Une édition électronique réalisée à partir de l'article de Jacques Beauchemin, “La mauvaise conscience de la majorité franco-québécoise”. Un article publié dans le cahier Que devient la culture québécoise ? Que voulons-nous qu’elle devienne ? pp. 13 et 30. Un cahier spécial de l’Institut du Nouveau Monde inséré dans le journal Le Devoir, Montréal, dimanche le 20 janvier 2007. [Autorisation accordée par M. Jacques Beauchemin le 5 janvier 2004 de diffuser cet article.]

Texte de l'article

La mauvaise conscience de la majorité franco-québécoise

Depuis toujours, la démocratie s’est appuyée sur la règle de la majorité. Dans les nations modernes, cette règle s’est fixée presque naturellement, dans la mesure où la majorité correspondait pour l’essentiel à un groupe culturel majoritaire préexistant à la formation politique de la nation. Il ne tient pas du hasard que la France, l’Angleterre ou l’Allemagne, par exemple, se soient données chacune une langue nationale qui reflétait la prédominance de groupes culturels et linguistiques qui, parce qu’ils étaient majoritaires au moment de la formation de la nation, ont pu imposer non seulement leur langue, mais aussi une certaine écriture de l’histoire dans laquelle ces mêmes groupes célébraient leur épopée. C’est donc sans complexe que les nations modernes se sont constituées politiquement autour de cultures majoritaires. 
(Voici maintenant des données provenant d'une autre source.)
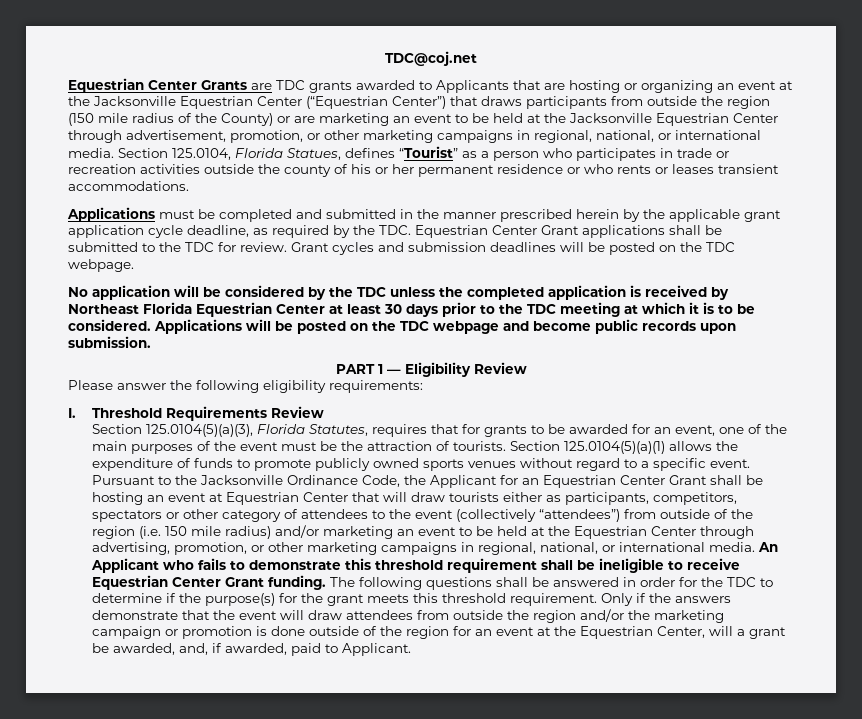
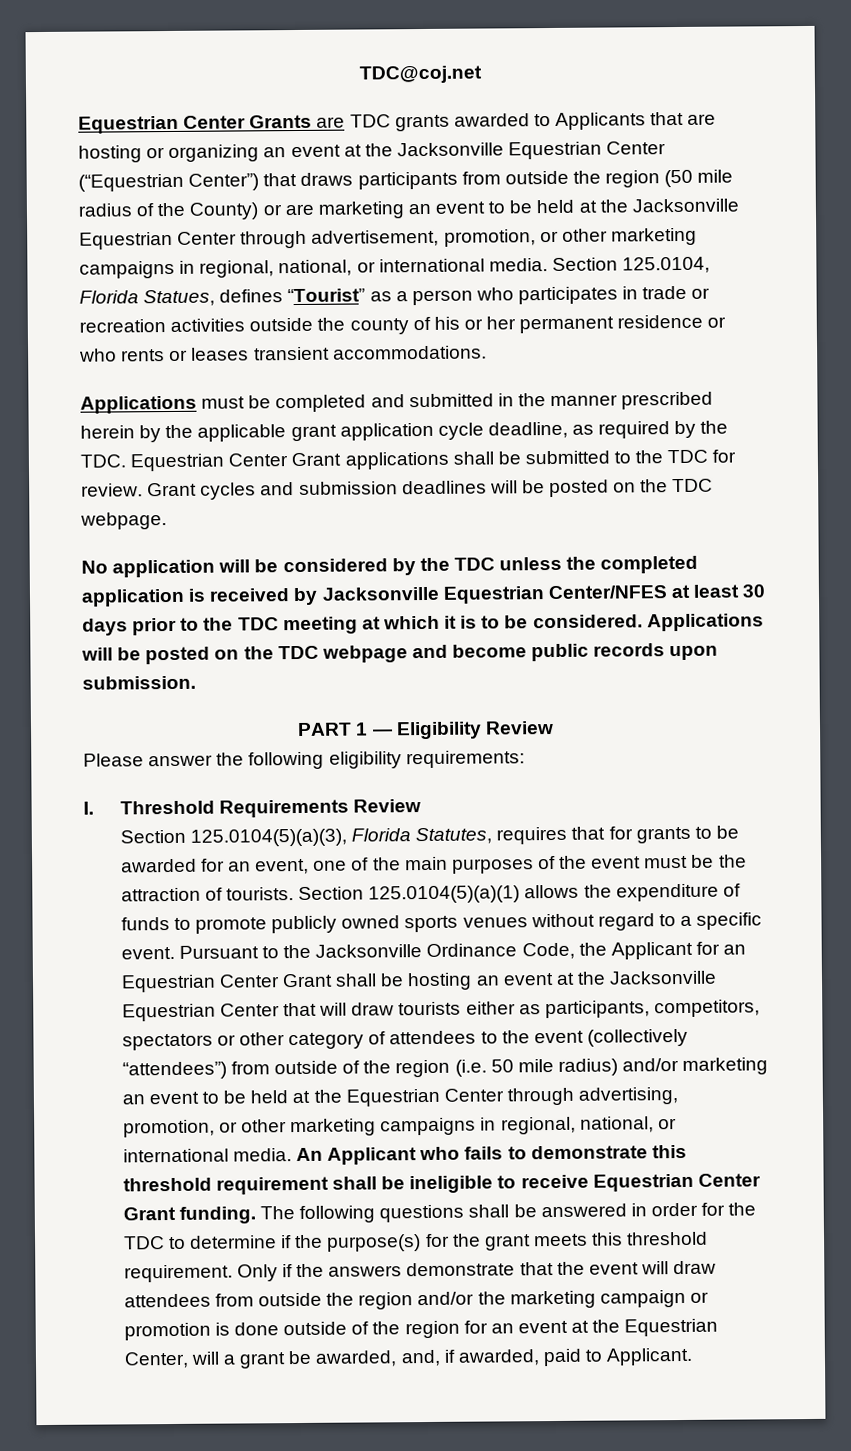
- Equestrian Center Grants are TDC grants awarded to Applicants that are hosting or organizing an event at the Jacksonville Equestrian Center (“Equestrian Center”) that draws participants from outside the region (150 mile radius of the County) or are marketing an event to be held at the Jacksonville Equestrian Center through advertisement, promotion, or other marketing campaigns in regional, national, or international media.
+ Equestrian Center Grants are TDC grants awarded to Applicants that are hosting or organizing an event at the Jacksonville Equestrian Center (“Equestrian Center”) that draws participants from outside the region (50 mile radius of the County) or are marketing an event to be held at the Jacksonville Equestrian Center through advertisement, promotion, or other marketing campaigns in regional, national, or international media.
- No application will be considered by the TDC unless the completed application is received by Northeast Florida Equestrian Center at least 30 days prior to the TDC meeting at which it is to be considered.
+ No application will be considered by the TDC unless the completed application is received by Jacksonville Equestrian Center/NFES at least 30 days prior to the TDC meeting at which it is to be considered.
- Pursuant to the Jacksonville Ordinance Code, the Applicant for an Equestrian Center Grant shall be hosting an event at Equestrian Center that will draw tourists either as participants, competitors, spectators or other category of attendees to the event (collectively “attendees”) from outside of the region (i.e. 150 mile radius) and/or marketing an event to be held at the Equestrian Center through advertising, promotion, or other marketing campaigns in regional, national, or international media.
+ Pursuant to the Jacksonville Ordinance Code, the Applicant for an Equestrian Center Grant shall be hosting an event at the Jacksonville Equestrian Center that will draw tourists either as participants, competitors, spectators or other category of attendees to the event (collectively “attendees”) from outside of the region (i.e. 50 mile radius) and/or marketing an event to be held at the Equestrian Center through advertising, promotion, or other marketing campaigns in regional, national, or international media.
Est-ce à dire que d’autres collectivités étaient alors oubliées dans ce grand récit ? Cela signifie-t-il que leur langue et leur culture aient été étouffées sous le règne d’une majorité exerçant un genre de monopole sur la représentation symbolique de la nation en même temps qu’elle détenait les instruments du pouvoir ? La réponse à cette question est évidemment oui. C’est la raison pour laquelle plusieurs nations modernes, dont le Canada, sont traversées par une « question nationale » alors que des groupes minoritaires refusent de s’abolir dans la majorité nationale. Mais il faut constater que, jusqu’à tout récemment, le pouvoir de la majorité a pu s’imposer dans la plupart des sociétés, parce que cette dominance était perçue comme légitime. Depuis une vingtaine d’années, ce consensus autour de l’idée de majorité s’est fragilisé. C’est le principe lui-même qui a d’abord été mis en cause alors que nos sociétés assument de plus en plus leur pluralisme constitutif. On peut dire autrement que ceux que la majorité avait réduits au silence se révèlent aujourd’hui et demandent à être entendus. Les luttes qu’ont menées les suffragettes en faveur du droit de vote des femmes et les Noirs américains en faveur de l’égalité sociale au cours des années 1960 ont peut-être été les éléments déclencheurs de ce nouveau rapport à la démocratie. Ce que révélait la lutte que menaient ces mouvements, c’était que le règne de la majorité peut engendrer injustices et discriminations. À partir de là se sont multipliés dans la société les groupes qui pouvaient prétendre eux aussi avoir subi de la discrimination sur la base de leur identité particulière. Ainsi en est-il des revendications à l’égalité provenant de groupes aussi divers que des regroupements de personnes handicapées, homosexuelles, ou encore de minorités religieuses ou ethniques.

 

 La plupart des sociétés modernes contemporaines ont vu croître un genre de mauvaise conscience des collectivités majoritaires, alors que leur est contestée leur prééminence tant du point de vue de la gouverne que de celui de l’écriture de l’histoire même sa véritable signification. 

 

Le principe selon lequel il est légitime que la majorité puisse représenter l’ensemble de la société et parler au nom de tous est battu en brèche dans nos sociétés ou chacun souhaite parler en son nom et faire valoir sa propre identité. Une nouvelle éthique sociale s’installe en vertu de laquelle la société doit reconnaître et accepter le pluralisme identitaire. Ceux qui avaient été sans voix jusque-là, ces oubliés de la majorité, ou encore ces victimes d’une conception de la démocratie selon laquelle la majorité s’érige en sujet politique détenant le monopole de la parole, réclament la reconnaissance de leurs identités, certes minoritaires, mais qui n’en méritent pas moins le respect. Nous savons que les chartes de droits québécoise et canadienne visent justement la protection de ces minorités en protégeant leurs droits fondamentaux, en particulier celui de ne pas subir de la discrimination sur la base de leur identité.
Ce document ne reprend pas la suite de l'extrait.